*Requirement:* Copy out every line of the material below, character for character, apart from the pictures.

*Data to process:*
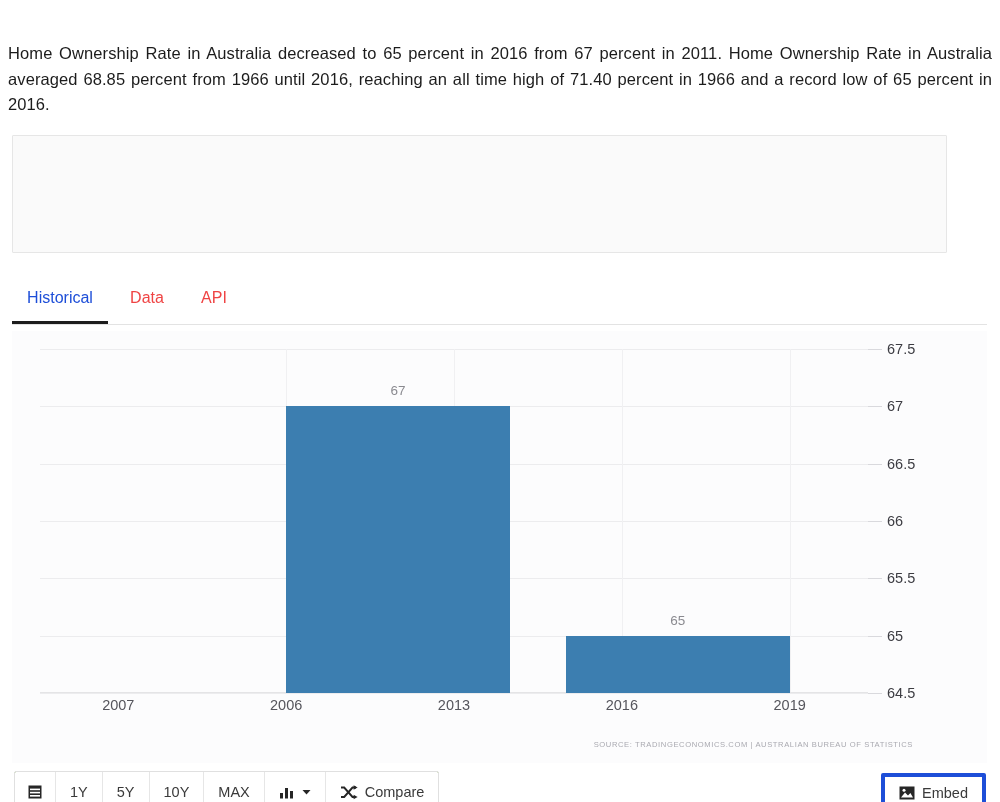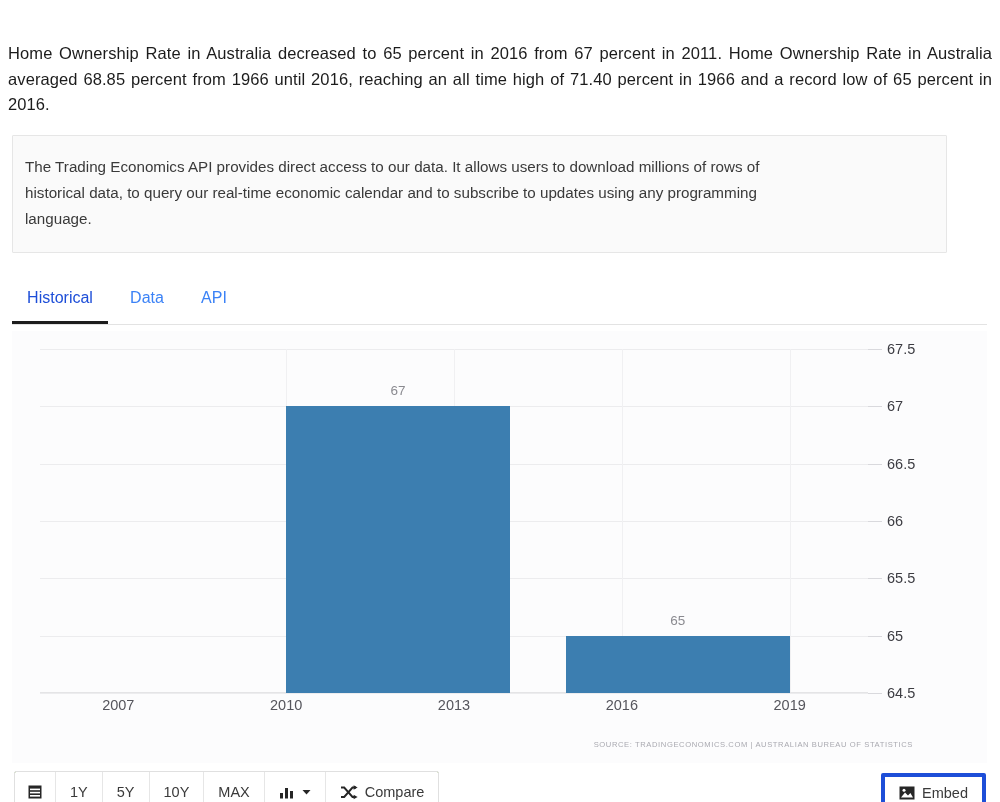--- a/index.html
+++ b/index.html
@@ -60,21 +60,21 @@
     position: absolute;
     left: 12px; top: 244px;
     width: 975px; height: 46px;
     border-bottom: 1px solid #e3e3e3;
   }
   .tab {
     position: absolute;
     top: 0; height: 45px;
     font-size: 16px;
     line-height: 38px;
-    color: #3b82f6;
+    color: #ef4444;
     cursor: pointer;
     text-align: center;
   }
   .tab.active {
     border-bottom: 3px solid #1d1d1d;
     color: #1d4ed8;
   }
   .tab-0 { left: 0px;   width: 96px; }
   .tab-1 { left: 108px; width: 54px; }
   .tab-2 { left: 178px; width: 48px; }
@@ -194,21 +194,20 @@
   svg { display: block; }
 </style>
 </head>
 <body>
 
 <div class="page">
 
   <div class="intro">Home Ownership Rate in Australia decreased to 65 percent in 2016 from 67 percent in 2011. Home Ownership Rate in Australia averaged 68.85 percent from 1966 until 2016, reaching an all time high of 71.40 percent in 1966 and a record low of 65 percent in 2016.</div>
 
   <div class="promo">
-    <div class="promo-text">The Trading Economics API provides direct access to our data. It allows users to download millions of rows of historical data, to query our real-time economic calendar and to subscribe to updates using any programming language.</div>
   </div>
 
   <div class="tabs">
     <div class="tab tab-0 active">Historical</div>
     <div class="tab tab-1">Data</div>
     <div class="tab tab-2">API</div>
   </div>
 
   <div class="chart-wrap">
     <div class="plot" id="plot">
@@ -236,21 +235,21 @@
         <div class="ylabel" style="top: 132.667px;">66.5</div>
         <div class="ytick" style="top: 190px;"></div>
         <div class="ylabel" style="top: 190px;">66</div>
         <div class="ytick" style="top: 247.333px;"></div>
         <div class="ylabel" style="top: 247.333px;">65.5</div>
         <div class="ytick" style="top: 304.667px;"></div>
         <div class="ylabel" style="top: 304.667px;">65</div>
         <div class="ytick" style="top: 362px;"></div>
         <div class="ylabel" style="top: 362px;">64.5</div>
         <div class="xlabel" style="left: 106.324px;">2007</div>
-        <div class="xlabel" style="left: 274.162px;">2010</div>
+        <div class="xlabel" style="left: 274.162px;">2006</div>
         <div class="xlabel" style="left: 442px;">2013</div>
         <div class="xlabel" style="left: 609.838px;">2016</div>
         <div class="xlabel" style="left: 777.676px;">2019</div>
         <div class="bar-label" style="left: 386.054px; top: 52.3333px;">67</div>
         <div class="bar-label" style="left: 665.784px; top: 281.667px;">65</div>
       </div>
     <div class="source">SOURCE: TRADINGECONOMICS.COM | AUSTRALIAN BUREAU OF STATISTICS</div>
   </div>
 
   <div class="toolbar">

*Exercise solution:*
--- a/index.html
+++ b/index.html
@@ -60,21 +60,21 @@
     position: absolute;
     left: 12px; top: 244px;
     width: 975px; height: 46px;
     border-bottom: 1px solid #e3e3e3;
   }
   .tab {
     position: absolute;
     top: 0; height: 45px;
     font-size: 16px;
     line-height: 38px;
-    color: #3b82f6;
+    color: #ef4444;
     cursor: pointer;
     text-align: center;
   }
   .tab.active {
     border-bottom: 3px solid #1d1d1d;
     color: #1d4ed8;
   }
   .tab-0 { left: 0px;   width: 96px; }
   .tab-1 { left: 108px; width: 54px; }
   .tab-2 { left: 178px; width: 48px; }
@@ -194,21 +194,20 @@
   svg { display: block; }
 </style>
 </head>
 <body>
 
 <div class="page">
 
   <div class="intro">Home Ownership Rate in Australia decreased to 65 percent in 2016 from 67 percent in 2011. Home Ownership Rate in Australia averaged 68.85 percent from 1966 until 2016, reaching an all time high of 71.40 percent in 1966 and a record low of 65 percent in 2016.</div>
 
   <div class="promo">
-    <div class="promo-text">The Trading Economics API provides direct access to our data. It allows users to download millions of rows of historical data, to query our real-time economic calendar and to subscribe to updates using any programming language.</div>
   </div>
 
   <div class="tabs">
     <div class="tab tab-0 active">Historical</div>
     <div class="tab tab-1">Data</div>
     <div class="tab tab-2">API</div>
   </div>
 
   <div class="chart-wrap">
     <div class="plot" id="plot">
@@ -236,21 +235,21 @@
         <div class="ylabel" style="top: 132.667px;">66.5</div>
         <div class="ytick" style="top: 190px;"></div>
         <div class="ylabel" style="top: 190px;">66</div>
         <div class="ytick" style="top: 247.333px;"></div>
         <div class="ylabel" style="top: 247.333px;">65.5</div>
         <div class="ytick" style="top: 304.667px;"></div>
         <div class="ylabel" style="top: 304.667px;">65</div>
         <div class="ytick" style="top: 362px;"></div>
         <div class="ylabel" style="top: 362px;">64.5</div>
         <div class="xlabel" style="left: 106.324px;">2007</div>
-        <div class="xlabel" style="left: 274.162px;">2010</div>
+        <div class="xlabel" style="left: 274.162px;">2006</div>
         <div class="xlabel" style="left: 442px;">2013</div>
         <div class="xlabel" style="left: 609.838px;">2016</div>
         <div class="xlabel" style="left: 777.676px;">2019</div>
         <div class="bar-label" style="left: 386.054px; top: 52.3333px;">67</div>
         <div class="bar-label" style="left: 665.784px; top: 281.667px;">65</div>
       </div>
     <div class="source">SOURCE: TRADINGECONOMICS.COM | AUSTRALIAN BUREAU OF STATISTICS</div>
   </div>
 
   <div class="toolbar">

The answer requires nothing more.